At Least You’ll Be Debt Free
The end of days certainly has a lot of downsides, but at least it will be the end of banks. Any borrowed source of funding will be effectively written off, so you can use all the funds you have on something genuinely useful. All financial anxiety will be alleviated, although it may be replaced by an unceasing fear of danger.
What Should You Do?
The first advice is, “don’t worry.”
Survivalists are sometimes accused of worrying too much about the future anyway, but I think most of us recognize that conscious preparation cuts down on worry. So the best advice is to prepare for the recession as you do for other possibilities.
What about stocks if you own any? We don’t have space to cover them in detail, but a good policy when a recession is coming is to sell all but the very best stocks.
You should always have a liquid reserve fund, but it is especially important at this time to be sure it is adequate. A traditional rule of thumb is to have a money reserve equal to six months income, but it more realistically attainable to say six months living expenses (including debt payments) since that is the part of income which would need replacing.

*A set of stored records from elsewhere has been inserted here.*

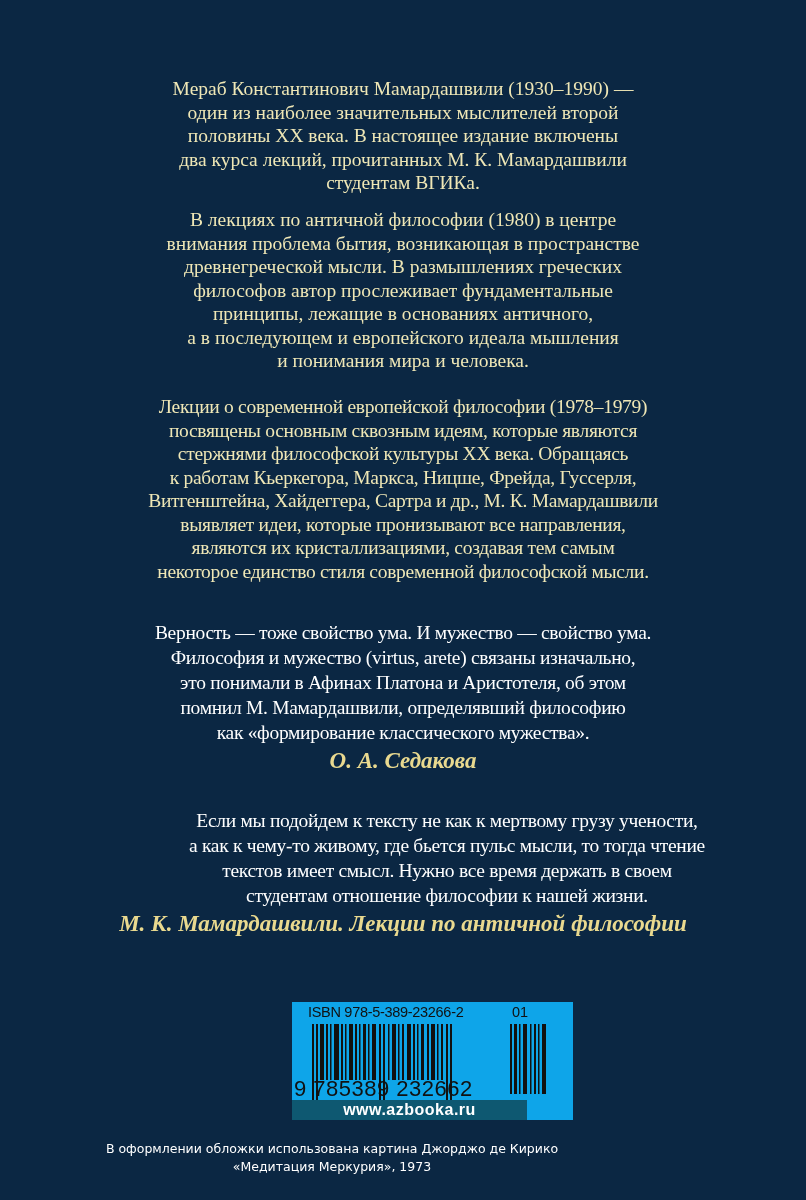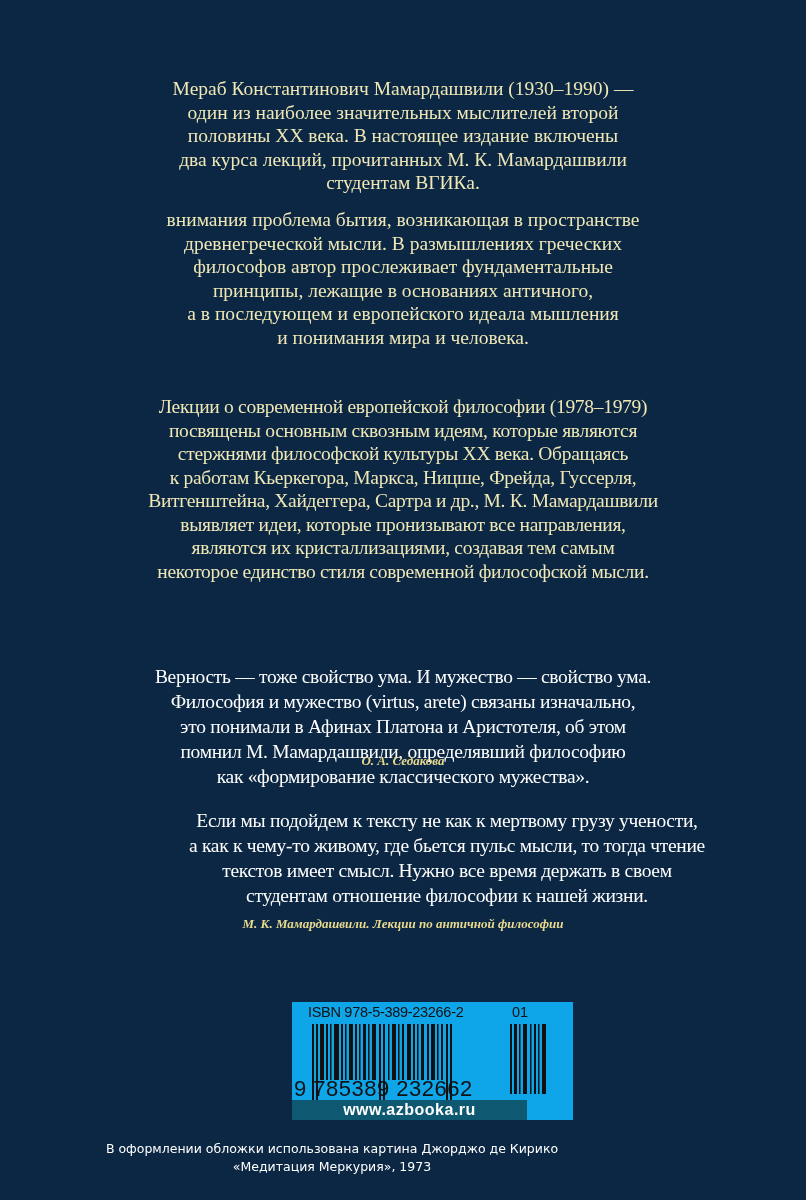--- a/index.html
+++ b/index.html
@@ -87,6 +87,7 @@
 </div>
 
 <div class="block intro" style="top:208px;">
+  <span class="line">В лекциях по античной философии (1980) в центре</span>
   <span class="line">внимания проблема бытия, возникающая в пространстве</span>
   <span class="line">древнегреческой мысли. В размышлениях греческих</span>
   <span class="line">философов автор прослеживает фундаментальные</span>

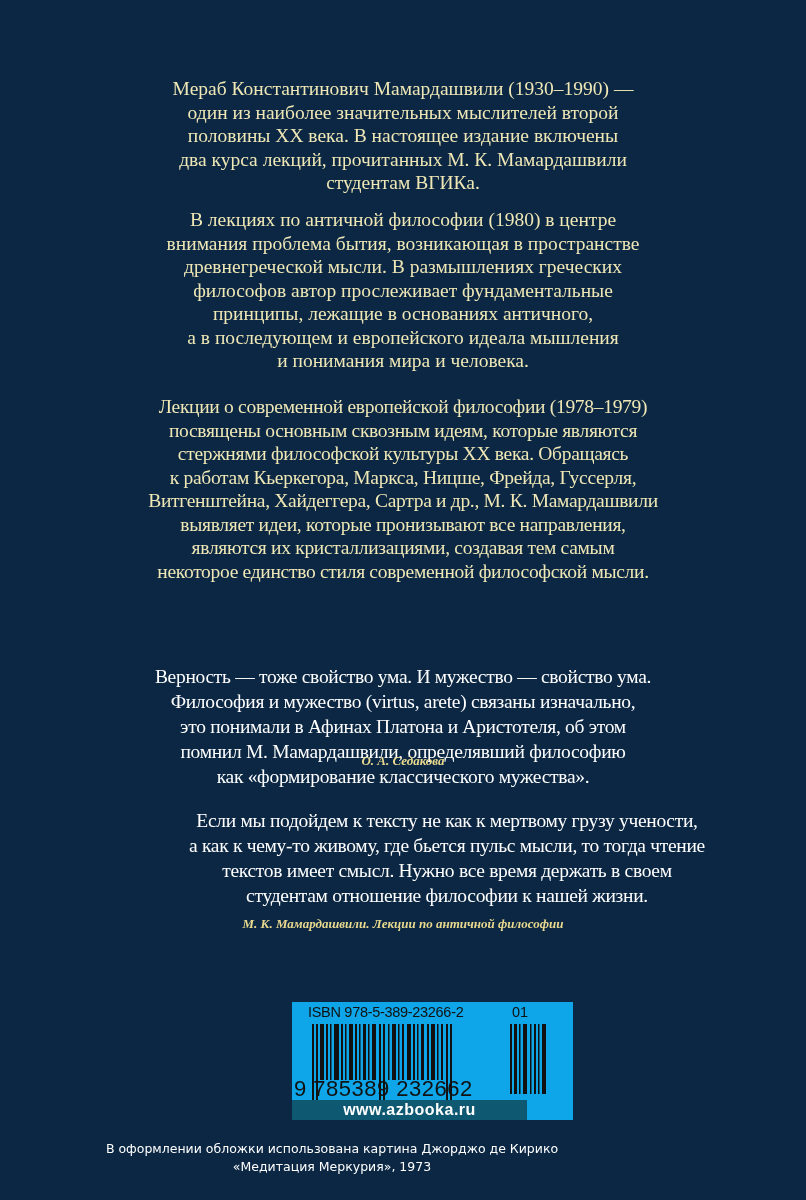--- a/index.html
+++ b/index.html
@@ -107,7 +107,7 @@
   <span class="line">некоторое единство стиля современной философской мысли.</span>
 </div>
 
-<div class="block quote condensed" style="top:620px;margin-top:44px;">
+<div class="block quote condensed" style="top:620px;">
   <span class="line">Верность — тоже свойство ума. И мужество — свойство ума.</span>
   <span class="line">Философия и мужество (virtus, arete) связаны изначально,</span>
   <span class="line">это понимали в Афинах Платона и Аристотеля, об этом</span>

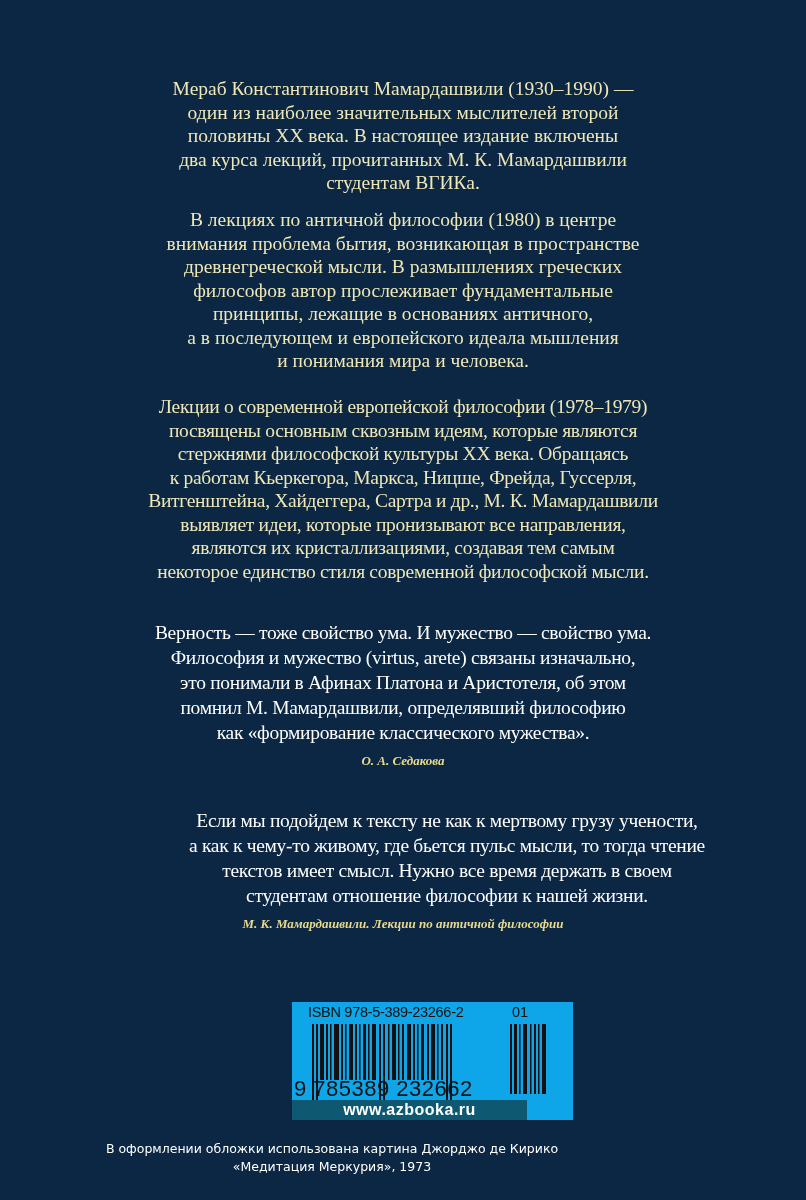--- a/index.html
+++ b/index.html
@@ -28,7 +28,7 @@
     color: #e9d98f;
     font-style: italic;
     font-weight: bold;
-    font-size: 13px;
+    font-size: 23px;
     line-height: 24px;
   }
   .condensed { letter-spacing: -0.3px; }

The money reserve can encompass a variety of assets, including a modest amount of cash kept at home or a deposit account. A portion of your stored food and other usable items can be counted as part of your reserve fund.
Another bit of advice is to stay out of debt. Here is an article teaching you how to get rid of debt.
Survivalists might be tempted to ignore the dangers of debt, thinking that in case of a major collapse, whether from war or internal causes, it will no longer matter. However, when we are heading toward a recession, you should not be heavily in debt.
There is a greater danger that you will not be able to handle the required payments. It would be unfortunate for your long-term preparations to be sidetracked by the lack of money and financial problems in the near term.
Stockpile objects of value instead of money
You will, therefore, be forced to use the bartering system in order to obtain required goods and services. It is important to stockpile objects that are, on the one hand, valuable to others but also something you can afford to lose.
If you have a surplus of tinned, non-perishable food, then this will help you to buy supplies from other people who have no food. However, items like clean water are a matter of life or death and should not be bartered away under any circumstances.
Start stockpiling now and keep going as the apocalypse is breaking out, so that you have an alternative to the now worthless currency. Bartering will become a way of procuring everything you need to survive during an economic meltdown when money becomes worthless.
The apocalypse will change everything, with money bound to lose its value almost instantly. Useful goods like non-perishable food will be far more valuable and help you to acquire the necessary survival equipment. A smart prepper will begin filling secure cupboards with currency alternatives as soon as possible.
A recession is likely in the next three years or so. It will not be surprising if it is more severe than those of the recent past. However, preparing with the precautions outlined above will enable you to weather the recession with a minimum of worry, just as you are planning to get through more serious disruptions.